(Dataset records begins)

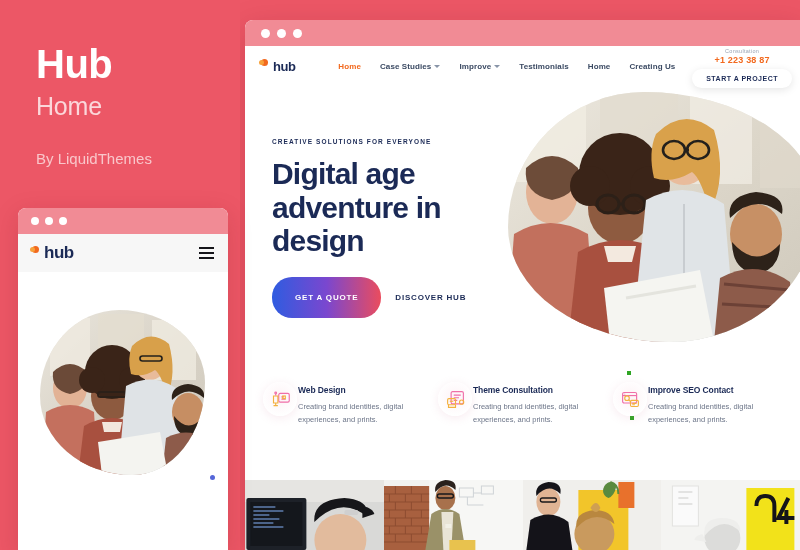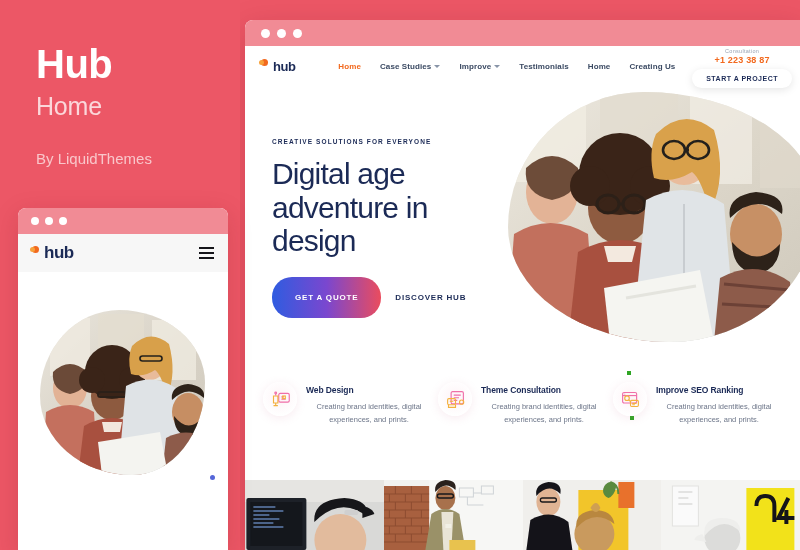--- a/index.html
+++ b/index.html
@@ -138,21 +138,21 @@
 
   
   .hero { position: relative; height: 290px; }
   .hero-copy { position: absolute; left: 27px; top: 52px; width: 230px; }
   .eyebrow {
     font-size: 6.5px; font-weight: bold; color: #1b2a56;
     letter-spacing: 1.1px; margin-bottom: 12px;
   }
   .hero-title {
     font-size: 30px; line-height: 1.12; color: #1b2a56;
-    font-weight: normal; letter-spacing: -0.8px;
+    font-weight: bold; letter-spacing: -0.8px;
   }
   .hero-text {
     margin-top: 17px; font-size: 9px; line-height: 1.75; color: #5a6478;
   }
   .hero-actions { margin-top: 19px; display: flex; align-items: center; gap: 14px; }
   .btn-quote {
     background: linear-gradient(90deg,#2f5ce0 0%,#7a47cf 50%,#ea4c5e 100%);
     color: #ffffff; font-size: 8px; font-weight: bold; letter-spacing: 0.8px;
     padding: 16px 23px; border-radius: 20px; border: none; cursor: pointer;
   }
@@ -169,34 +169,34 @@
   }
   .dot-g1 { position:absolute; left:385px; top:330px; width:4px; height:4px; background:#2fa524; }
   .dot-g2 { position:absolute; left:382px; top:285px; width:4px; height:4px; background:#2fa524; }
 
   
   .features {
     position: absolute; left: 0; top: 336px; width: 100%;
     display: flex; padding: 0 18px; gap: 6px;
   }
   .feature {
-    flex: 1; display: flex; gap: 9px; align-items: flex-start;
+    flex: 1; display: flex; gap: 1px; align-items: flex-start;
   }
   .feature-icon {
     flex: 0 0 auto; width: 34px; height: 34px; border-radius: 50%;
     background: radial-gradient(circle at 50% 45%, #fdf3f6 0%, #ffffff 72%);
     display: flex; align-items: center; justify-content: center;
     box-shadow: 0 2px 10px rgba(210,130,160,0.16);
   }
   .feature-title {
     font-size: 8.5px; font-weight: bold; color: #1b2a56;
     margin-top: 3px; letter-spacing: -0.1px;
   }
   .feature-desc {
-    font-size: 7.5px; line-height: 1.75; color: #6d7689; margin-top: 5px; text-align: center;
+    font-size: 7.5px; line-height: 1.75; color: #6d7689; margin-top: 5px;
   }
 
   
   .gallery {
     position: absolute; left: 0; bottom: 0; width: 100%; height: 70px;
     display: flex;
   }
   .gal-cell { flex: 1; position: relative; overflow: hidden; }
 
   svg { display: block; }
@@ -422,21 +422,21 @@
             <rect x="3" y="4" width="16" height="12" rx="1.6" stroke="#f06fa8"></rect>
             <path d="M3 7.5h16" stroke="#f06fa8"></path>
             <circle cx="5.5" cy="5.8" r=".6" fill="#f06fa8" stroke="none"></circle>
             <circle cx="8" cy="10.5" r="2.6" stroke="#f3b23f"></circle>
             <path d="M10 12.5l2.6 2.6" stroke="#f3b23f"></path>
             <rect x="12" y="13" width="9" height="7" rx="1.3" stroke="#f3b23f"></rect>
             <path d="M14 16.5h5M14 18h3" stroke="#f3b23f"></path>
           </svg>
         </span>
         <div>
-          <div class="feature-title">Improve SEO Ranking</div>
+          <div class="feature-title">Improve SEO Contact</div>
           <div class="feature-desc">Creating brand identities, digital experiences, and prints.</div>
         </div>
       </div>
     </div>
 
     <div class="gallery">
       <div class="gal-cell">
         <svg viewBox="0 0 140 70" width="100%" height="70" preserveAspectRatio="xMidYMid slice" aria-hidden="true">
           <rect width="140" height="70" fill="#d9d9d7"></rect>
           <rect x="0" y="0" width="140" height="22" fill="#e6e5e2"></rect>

(Dataset records ends)

### Task
Copy the lines exactly as they appear from the opening of the entries above through the line with "9px; align-items: flex-start;", excluding all pictures.

### Your solution
--- a/index.html
+++ b/index.html
@@ -138,21 +138,21 @@
 
   
   .hero { position: relative; height: 290px; }
   .hero-copy { position: absolute; left: 27px; top: 52px; width: 230px; }
   .eyebrow {
     font-size: 6.5px; font-weight: bold; color: #1b2a56;
     letter-spacing: 1.1px; margin-bottom: 12px;
   }
   .hero-title {
     font-size: 30px; line-height: 1.12; color: #1b2a56;
-    font-weight: normal; letter-spacing: -0.8px;
+    font-weight: bold; letter-spacing: -0.8px;
   }
   .hero-text {
     margin-top: 17px; font-size: 9px; line-height: 1.75; color: #5a6478;
   }
   .hero-actions { margin-top: 19px; display: flex; align-items: center; gap: 14px; }
   .btn-quote {
     background: linear-gradient(90deg,#2f5ce0 0%,#7a47cf 50%,#ea4c5e 100%);
     color: #ffffff; font-size: 8px; font-weight: bold; letter-spacing: 0.8px;
     padding: 16px 23px; border-radius: 20px; border: none; cursor: pointer;
   }
@@ -169,34 +169,34 @@
   }
   .dot-g1 { position:absolute; left:385px; top:330px; width:4px; height:4px; background:#2fa524; }
   .dot-g2 { position:absolute; left:382px; top:285px; width:4px; height:4px; background:#2fa524; }
 
   
   .features {
     position: absolute; left: 0; top: 336px; width: 100%;
     display: flex; padding: 0 18px; gap: 6px;
   }
   .feature {
-    flex: 1; display: flex; gap: 9px; align-items: flex-start;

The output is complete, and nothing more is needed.